What should come back is the data below, word for word, minus any picture.
----
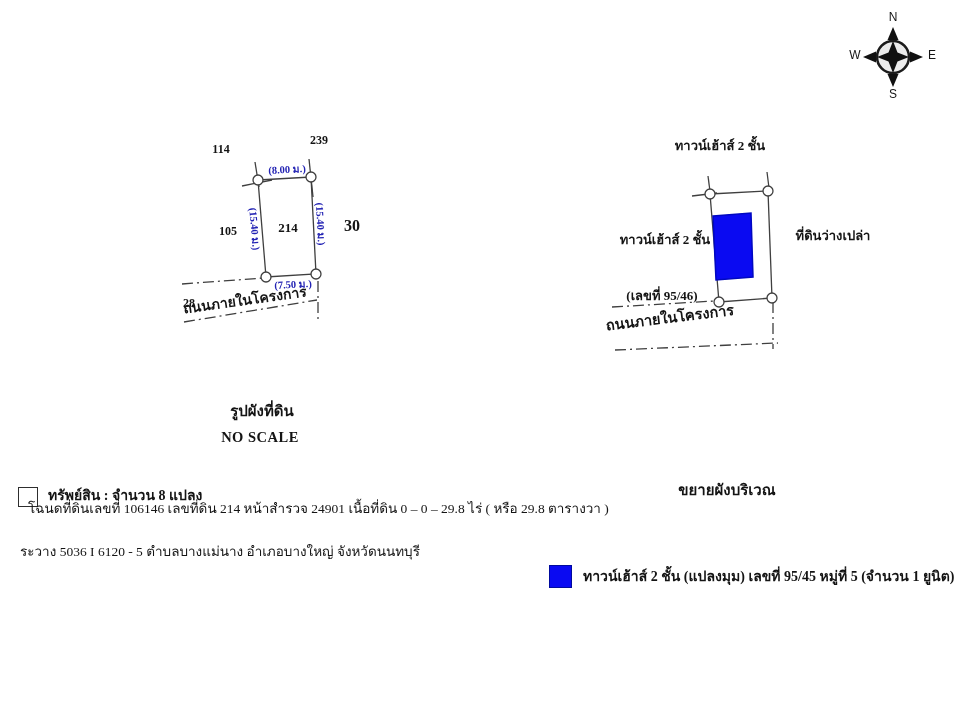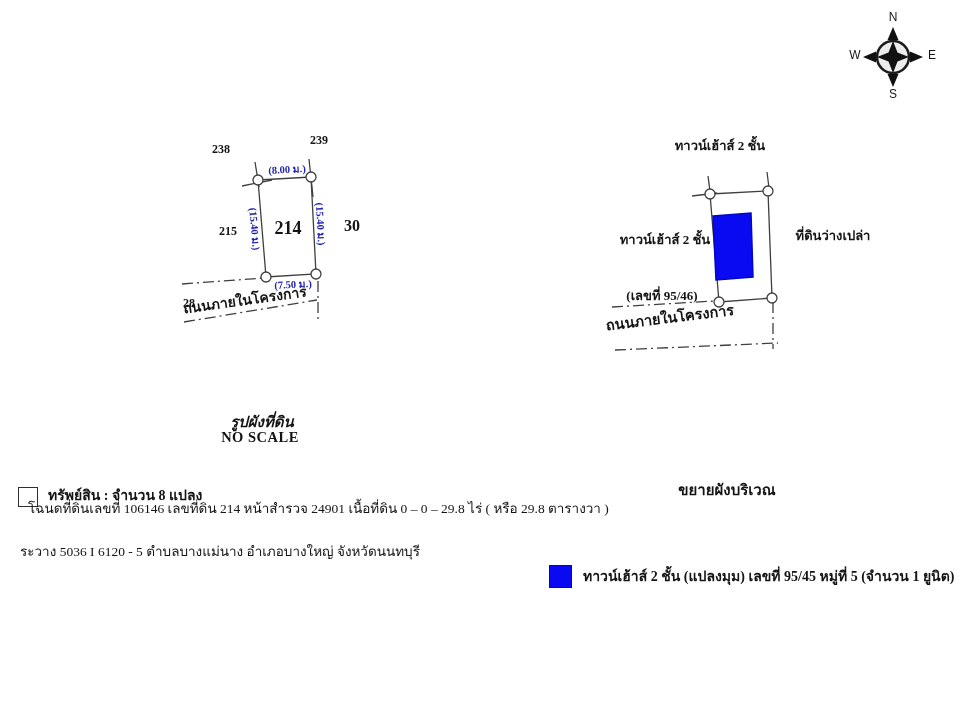--- a/index.html
+++ b/index.html
@@ -85,35 +85,35 @@
       <circle cx="719" cy="302" r="5"></circle>
     </g>
   </g>
 </svg>
 
 <div class="lbl compass-letter" style="left:893px; top:18px;">N</div>
 <div class="lbl compass-letter" style="left:932px; top:56px;">E</div>
 <div class="lbl compass-letter" style="left:893px; top:95px;">S</div>
 <div class="lbl compass-letter" style="left:855px; top:56px;">W</div>
 
-<div class="lbl b" style="left:221px; top:150px; font-size:12px;">238</div>
+<div class="lbl b" style="left:221px; top:150px; font-size:12px;">114</div>
 <div class="lbl b" style="left:283px; top:141px; font-size:12px;margin-left:36px;">239</div>
-<div class="lbl b" style="left:228px; top:232px; font-size:12px;">215</div>
+<div class="lbl b" style="left:228px; top:232px; font-size:12px;">105</div>
 <div class="lbl b" style="left:352px; top:226px; font-size:16px;">30</div>
 <div class="lbl b" style="left:189px; top:304px; font-size:12px;">28</div>
-<div class="lbl b" style="left:288px; top:228px; font-size:18px;text-align:center;">214</div>
+<div class="lbl b" style="left:288px; top:228px; font-size:13px;text-align:center;">214</div>
 
 <div class="lbl dim" style="left:287px; top:170px; transform:translate(-50%,-50%) rotate(-3deg);">(8.00 ม.)</div>
 <div class="lbl dim" style="left:254px; top:229px; transform:translate(-50%,-50%) rotate(85deg);">(15.40 ม.)</div>
 <div class="lbl dim" style="left:320px; top:224px; transform:translate(-50%,-50%) rotate(87deg);">(15.40 ม.)</div>
 <div class="lbl dim" style="left:293px; top:285px; transform:translate(-50%,-50%) rotate(-3deg);">(7.50 ม.)</div>
 
 <div class="lbl b" style="left:245px; top:301px; font-size:14px; transform:translate(-50%,-50%) rotate(-8deg);">ถนนภายในโครงการ</div>
 
-<div class="lbl b" style="left:262px; top:423px; font-size:15px;font-style:italic;">รูปผังที่ดิน</div>
+<div class="lbl b" style="left:262px; top:412px; font-size:15px;">รูปผังที่ดิน</div>
 <div class="lbl b" style="left:260px; top:437px; font-size:14.5px; letter-spacing:0.5px;">NO SCALE</div>
 
 <div class="lbl b" style="left:720px; top:146px; font-size:13px;">ทาวน์เฮ้าส์  2 ชั้น</div>
 <div class="lbl b" style="left:665px; top:240px; font-size:13px;">ทาวน์เฮ้าส์  2 ชั้น</div>
 <div class="lbl b" style="left:662px; top:259px; font-size:13px;margin-top:37px;">(เลขที่ 95/46)</div>
 <div class="lbl b" style="left:833px; top:236px; font-size:13px;">ที่ดินว่างเปล่า</div>
 <div class="lbl b" style="left:670px; top:318px; font-size:14.5px; transform:translate(-50%,-50%) rotate(-7deg);">ถนนภายในโครงการ</div>
 <div class="lbl b" style="left:727px; top:491px; font-size:15px;">ขยายผังบริเวณ</div>
 
 <div class="checkbox"></div>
----
Response to the task:
--- a/index.html
+++ b/index.html
@@ -85,35 +85,35 @@
       <circle cx="719" cy="302" r="5"></circle>
     </g>
   </g>
 </svg>
 
 <div class="lbl compass-letter" style="left:893px; top:18px;">N</div>
 <div class="lbl compass-letter" style="left:932px; top:56px;">E</div>
 <div class="lbl compass-letter" style="left:893px; top:95px;">S</div>
 <div class="lbl compass-letter" style="left:855px; top:56px;">W</div>
 
-<div class="lbl b" style="left:221px; top:150px; font-size:12px;">238</div>
+<div class="lbl b" style="left:221px; top:150px; font-size:12px;">114</div>
 <div class="lbl b" style="left:283px; top:141px; font-size:12px;margin-left:36px;">239</div>
-<div class="lbl b" style="left:228px; top:232px; font-size:12px;">215</div>
+<div class="lbl b" style="left:228px; top:232px; font-size:12px;">105</div>
 <div class="lbl b" style="left:352px; top:226px; font-size:16px;">30</div>
 <div class="lbl b" style="left:189px; top:304px; font-size:12px;">28</div>
-<div class="lbl b" style="left:288px; top:228px; font-size:18px;text-align:center;">214</div>
+<div class="lbl b" style="left:288px; top:228px; font-size:13px;text-align:center;">214</div>
 
 <div class="lbl dim" style="left:287px; top:170px; transform:translate(-50%,-50%) rotate(-3deg);">(8.00 ม.)</div>
 <div class="lbl dim" style="left:254px; top:229px; transform:translate(-50%,-50%) rotate(85deg);">(15.40 ม.)</div>
 <div class="lbl dim" style="left:320px; top:224px; transform:translate(-50%,-50%) rotate(87deg);">(15.40 ม.)</div>
 <div class="lbl dim" style="left:293px; top:285px; transform:translate(-50%,-50%) rotate(-3deg);">(7.50 ม.)</div>
 
 <div class="lbl b" style="left:245px; top:301px; font-size:14px; transform:translate(-50%,-50%) rotate(-8deg);">ถนนภายในโครงการ</div>
 
-<div class="lbl b" style="left:262px; top:423px; font-size:15px;font-style:italic;">รูปผังที่ดิน</div>
+<div class="lbl b" style="left:262px; top:412px; font-size:15px;">รูปผังที่ดิน</div>
 <div class="lbl b" style="left:260px; top:437px; font-size:14.5px; letter-spacing:0.5px;">NO SCALE</div>
 
 <div class="lbl b" style="left:720px; top:146px; font-size:13px;">ทาวน์เฮ้าส์  2 ชั้น</div>
 <div class="lbl b" style="left:665px; top:240px; font-size:13px;">ทาวน์เฮ้าส์  2 ชั้น</div>
 <div class="lbl b" style="left:662px; top:259px; font-size:13px;margin-top:37px;">(เลขที่ 95/46)</div>
 <div class="lbl b" style="left:833px; top:236px; font-size:13px;">ที่ดินว่างเปล่า</div>
 <div class="lbl b" style="left:670px; top:318px; font-size:14.5px; transform:translate(-50%,-50%) rotate(-7deg);">ถนนภายในโครงการ</div>
 <div class="lbl b" style="left:727px; top:491px; font-size:15px;">ขยายผังบริเวณ</div>
 
 <div class="checkbox"></div>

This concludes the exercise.